By Steve Bolton
…………In the last installment of this amateur series of self-tutorials, we saw how the Shapiro-Wilk Test might probably prove less useful to SQL Server users, despite the fact that it is one of the most popular goodness-of-fit tests among statisticians and researchers. Its impressive statistical power is rendered impotent by the fact that the logic of its internal calculations limits it to inputs of just 50 rows (or up to 2,000 when certain revisions are applied), which is chump change when we’re talking about SQL Server tables that often number in the millions of rows. Thankfully, a little-known rival in the same category[1] is available that shares few of the drawbacks that make Shapiro-Wilk such a disappointing choice for our particular use cases. In fact, the Ryan-Joiner Test “is very highly correlated with that of Shapiro and Wilk, so either test may be used and will produce very similar resultspWhen wading through various head-to-head comparisons of the goodness-of-fit tests published on the Internet, I noticed that on the occasions when the Ryan-Joiner Test was mentioned, it received favorable marks like this review by Jim Colton at the Minitab Blog:
“I should note that the three scenarios evaluated in this blog are not designed to assess the validity of the Normality assumption for tests that benefit from the Central Limit Theorem, such as such as 1-sample, 2-sample, and paired t-tests. Our focus here is detecting Non-Normality when using a distribution to estimate the probability of manufacturing defective (out-of-spec) unit.

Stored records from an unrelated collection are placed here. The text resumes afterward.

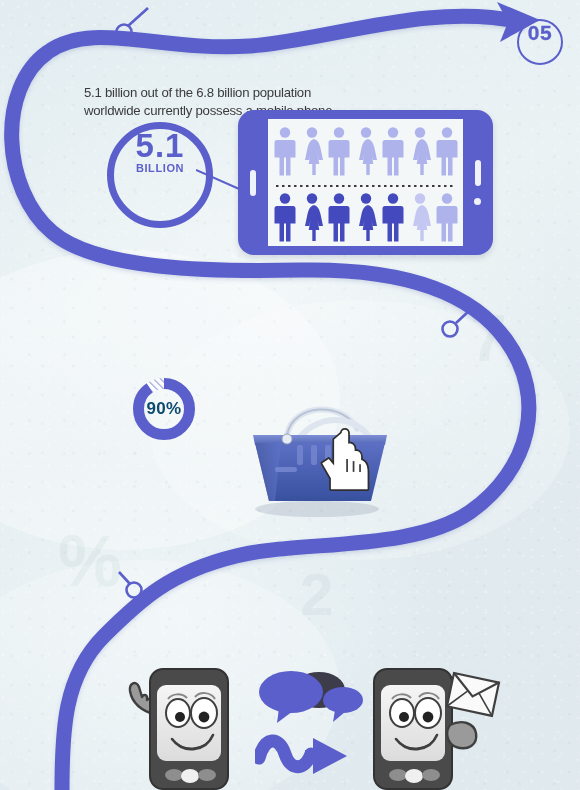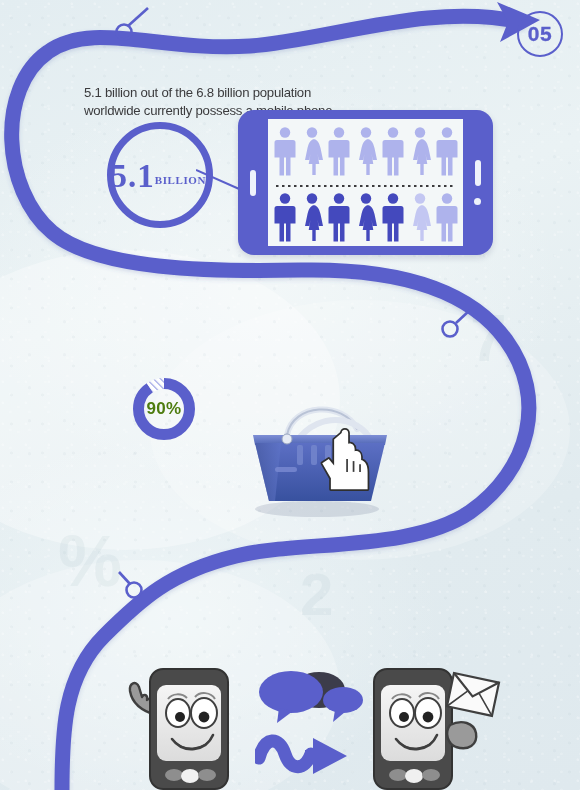"05" .badge05 { align-items: center -> none; top: 11px -> 19px }
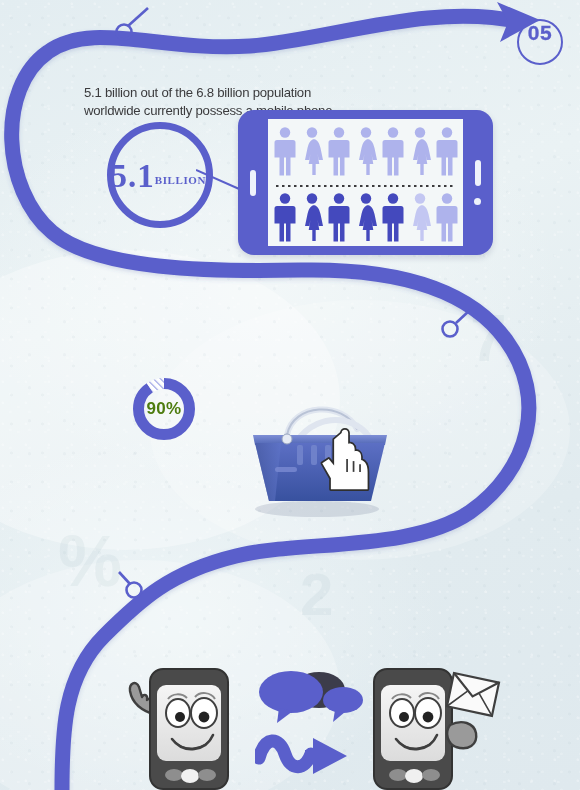"5.1" .circ51 { flex-direction: none -> column; font-family: Liberation Serif, serif -> none; justify-content: flex-end -> flex-start }
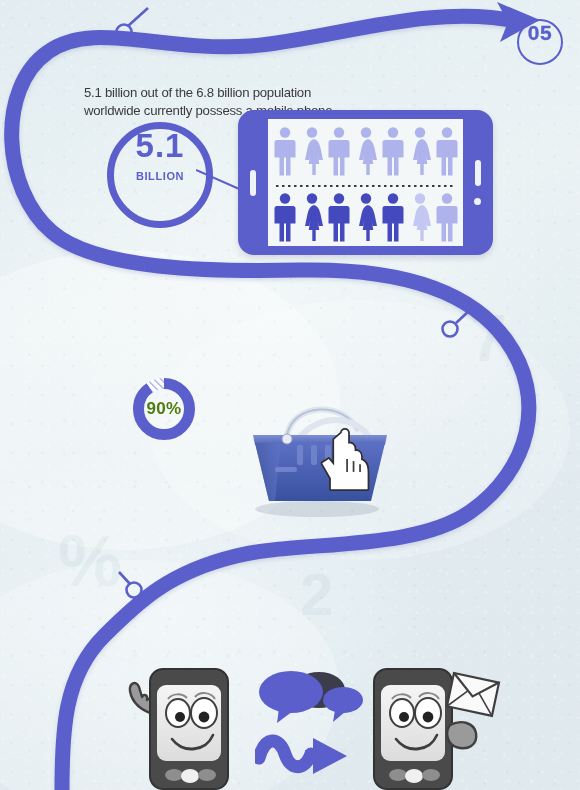"BILLION" .circ51 .sub { margin-top: 9px -> 1px }
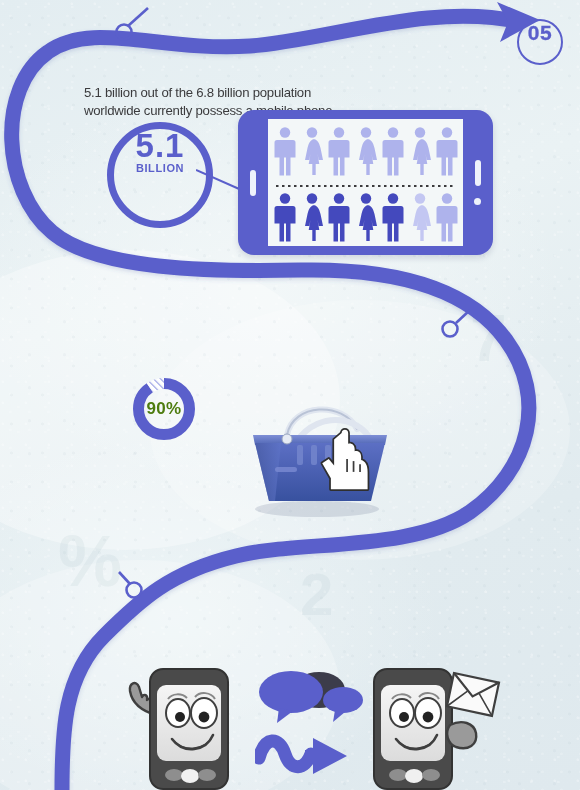"90%" .donut .label { color: #4d7c0f -> #0c4a6e }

…………“In scenario 1, the Ryan-Joiner test was a clear winner. The simulation results are below…
…………“…The Anderson-Darling test was never the worst test, but it was not nearly as effective as the RJ test at detecting a 4-sigma outlier. If you’re analyzing data from a manufacturing process tends to produce individual outliers, the Ryan-Joiner test is the most appropriate…”

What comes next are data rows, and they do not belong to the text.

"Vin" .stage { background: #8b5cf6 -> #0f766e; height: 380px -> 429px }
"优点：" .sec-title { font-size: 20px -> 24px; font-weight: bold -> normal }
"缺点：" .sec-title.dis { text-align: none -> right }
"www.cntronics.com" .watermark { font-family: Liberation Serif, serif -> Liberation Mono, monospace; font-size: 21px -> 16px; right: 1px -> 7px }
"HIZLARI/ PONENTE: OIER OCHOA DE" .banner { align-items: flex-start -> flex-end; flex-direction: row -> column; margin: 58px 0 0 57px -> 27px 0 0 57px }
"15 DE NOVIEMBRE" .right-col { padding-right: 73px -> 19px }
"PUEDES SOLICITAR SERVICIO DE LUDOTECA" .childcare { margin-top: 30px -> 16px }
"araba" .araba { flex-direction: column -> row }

…………“…The RJ test performed very well in two of the scenarios, but was poor at detecting Non-Normality when there was a shift in the data. If you’re analyzing data from a manufacturing process that tends to shift due to unexpected changes, the AD test is the most appropriate.”[3]
…………The most striking drawback is the paucity of public information available on the test, which doesn’t even have a Wikipedia page, thereby forcing me to resort to even less professional sources like Answers.com for matter-of-fact explanations like this: “The Ryan-Joiner test is implemented in the Minitab software package but not widely elsewhere.”[4] It was apparently the brainchild of Brian Joiner and Barbara Ryan, “the founder of Minitab,” but I was unable to find a publicly available copy of the original academic paper they published on the test back in 1976 until after I’d already written most of the code below.[5] Publication of this kind signifies that it is not a proprietary algorithm exclusively owned by Minitab, so we are free to implement it ourselves – provided we can find adequate detail on its inner workings, which turned out to be a tall order. The main drawback of the Ryan-Joiner Test is the difficulty in finding information that can be applied to implementation and testing, which is certainly a consequence of its close association with Minitab, a stats package that competes only tangentially with SQL Server Data Mining (SSDM) as I addressed in Integrating Other Data Mining Tools with SQL Server, Part 2.1: The Minuscule Hassles of Minitab and Integrating Other Data Mining Tools with SQL Server, Part 2.2: Minitab vs. SSDM and Reporting Services. This makes it somewhat opaque, but it I was able to overcome this inscrutability enough to get a T-SQL version of it up and running.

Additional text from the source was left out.